Despite his luxury credentials, Ossendrijver has always found much of his inspiration on the streets and in resale shops. “I love people watching, but what really got me into fashion was looking at clothes, how they are made.” His rosebud, if you will, was a 1920s jacket he bought at a flea market. “I kind of picked it apart and saw everything inside, but I didn’t understand at the time what it was there for – all these techniques, these stitchings, these hand-done things. And that actually drew me into fashion. I wanted to know how things are made.”
Ossendrijver keeps a large archive of clothes and, to this day, he’s very hands-on. “I like to be able to get into clothes and to use them as material,” he said. Instead of drawing, he’ll make collages and try things on the mannequin or a model, and after that comes the fun part: “Then I start playing around and twisting.” Paging through these images, which were photographed by David Sims, he happily talked details. “The men’s jacket is completely unlined with a bit of stretch, so it’s like a cardigan when you wear it.” For women, there’s a T-shirt dress in silk whose sleeves are cut, somewhat unusually, in one piece with the body. “I really wanted ease,” he explained.
Movement was another guiding principle. With its tiers of écrasé pleats, another silk dress nods ever so slightly in the direction of the late Alber Elbaz, Ossendrijver’s former colleague and mentor at Lanvin, whose clothes, despite their utter fabulousness, always made the woman, and not the other way around. “Alber,” Ossendrijver said, “was like a father and a brother at the same time. The thing that I learned from him that was the most valuable was to be able to step back and to see with other people’s eyes. That really helps to focus your message and to sometimes get rid of things that aren’t useful or necessary.”

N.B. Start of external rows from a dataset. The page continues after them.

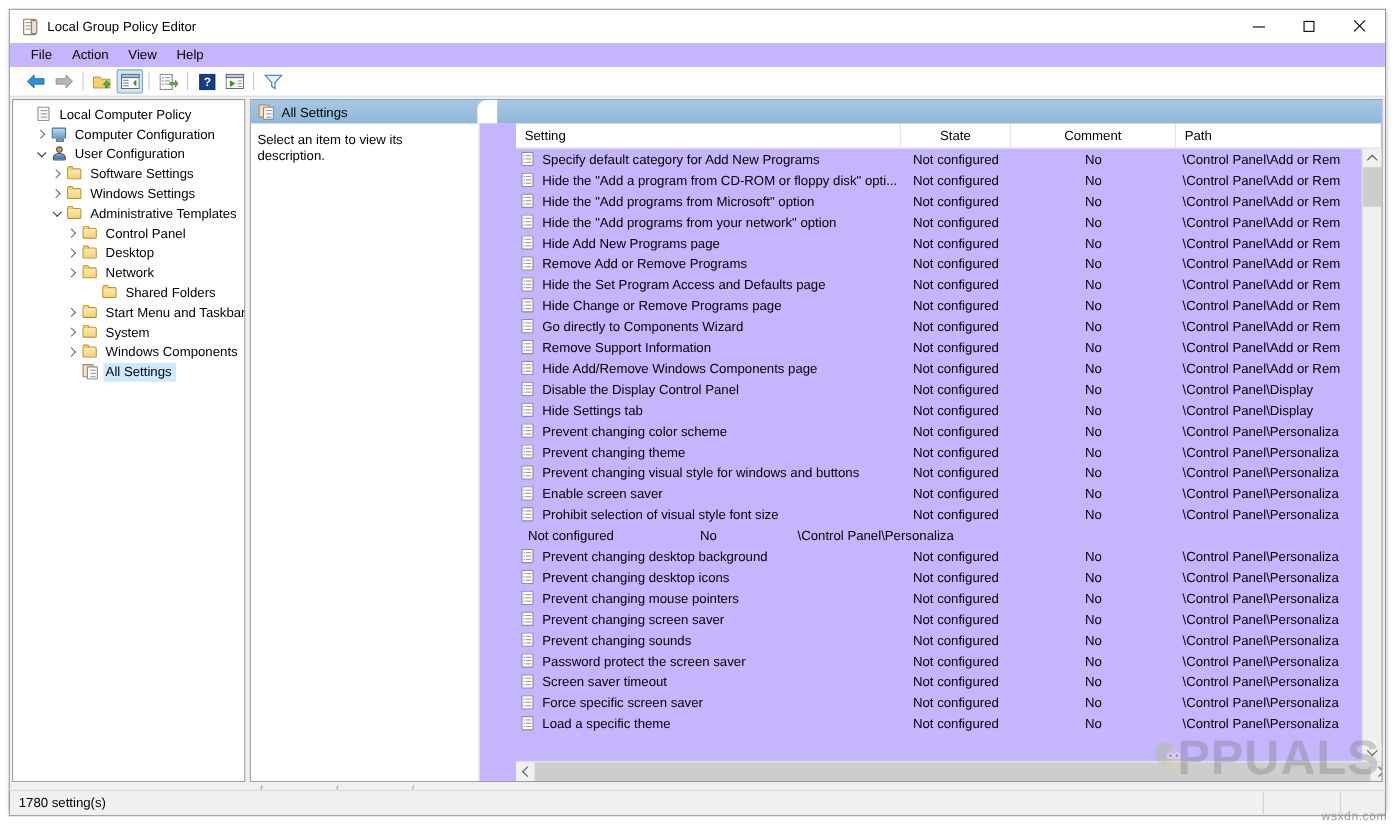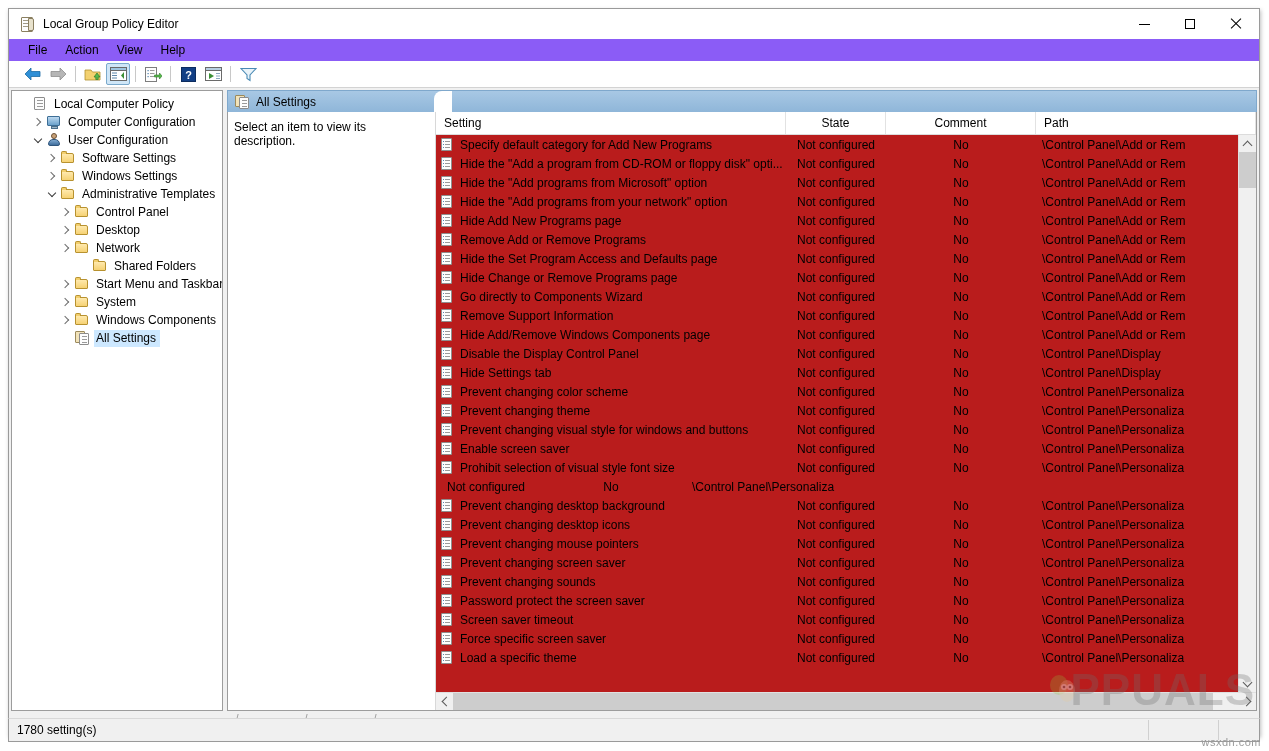--- a/index.html
+++ b/index.html
@@ -101,7 +101,7 @@
   
   #menubar {
     height: 22px;
-    background: #8b5cf6;
+    background: #c4b5fd;
     display: flex;
     align-items: center;
     padding-left: 10px;

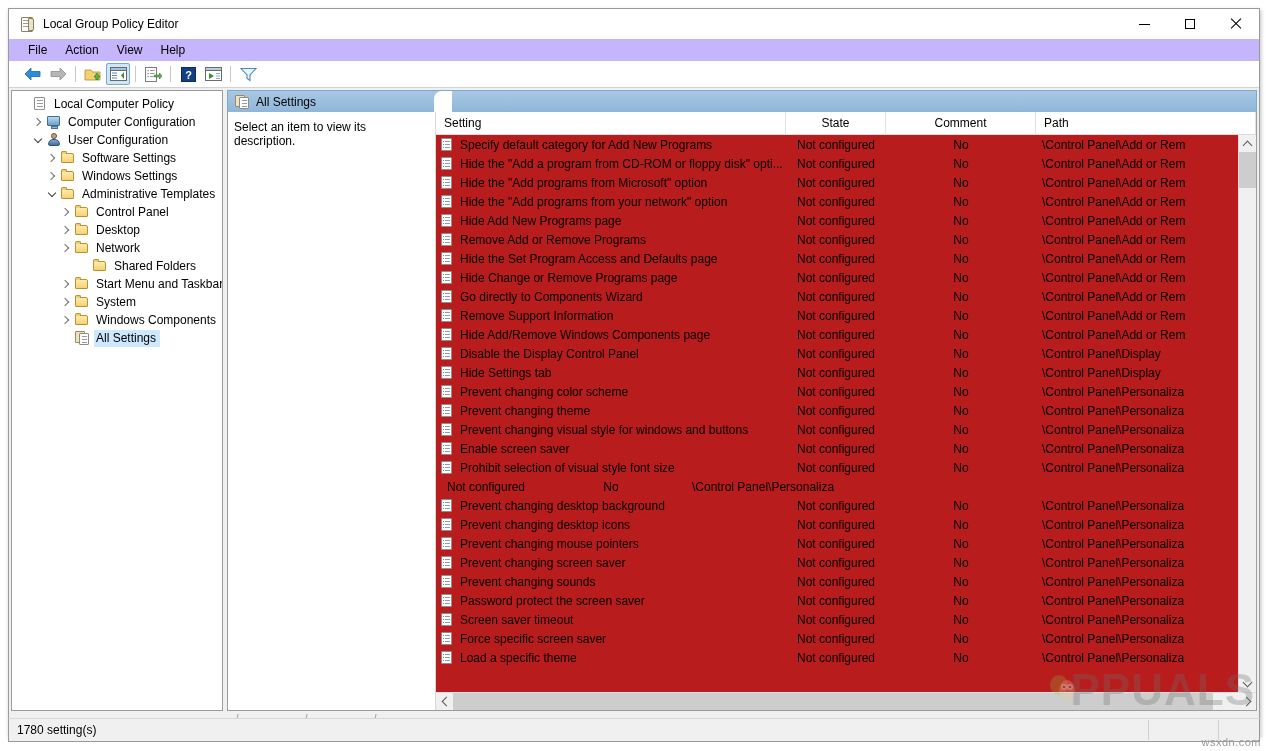--- a/index.html
+++ b/index.html
@@ -346,12 +346,13 @@
   #rp-body {
     flex: 1;
     display: flex;
-    background: #b91c1c;
+    background: #c4b5fd;
     border: 1px solid #9c9c9c;
     border-top: none;
     box-sizing: border-box;
     overflow: hidden;
     min-height: 0;
+    gap: 33px;
   }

By his last show for Lanvin for fall 2018, Ossendrijver was already questioning the usefulness of the show system and designer-priced clothes. “In fashion I think luxury is a strange word nowadays,” he said at the time. “It doesn’t mean anything anymore. We have to elevate how we make clothes and discover how by changing that you can change fashion.” Installed at Theory, he’s on his way.
Theory Project by Lucas Ossendrijver arrives in Theory stores and online on 7 September.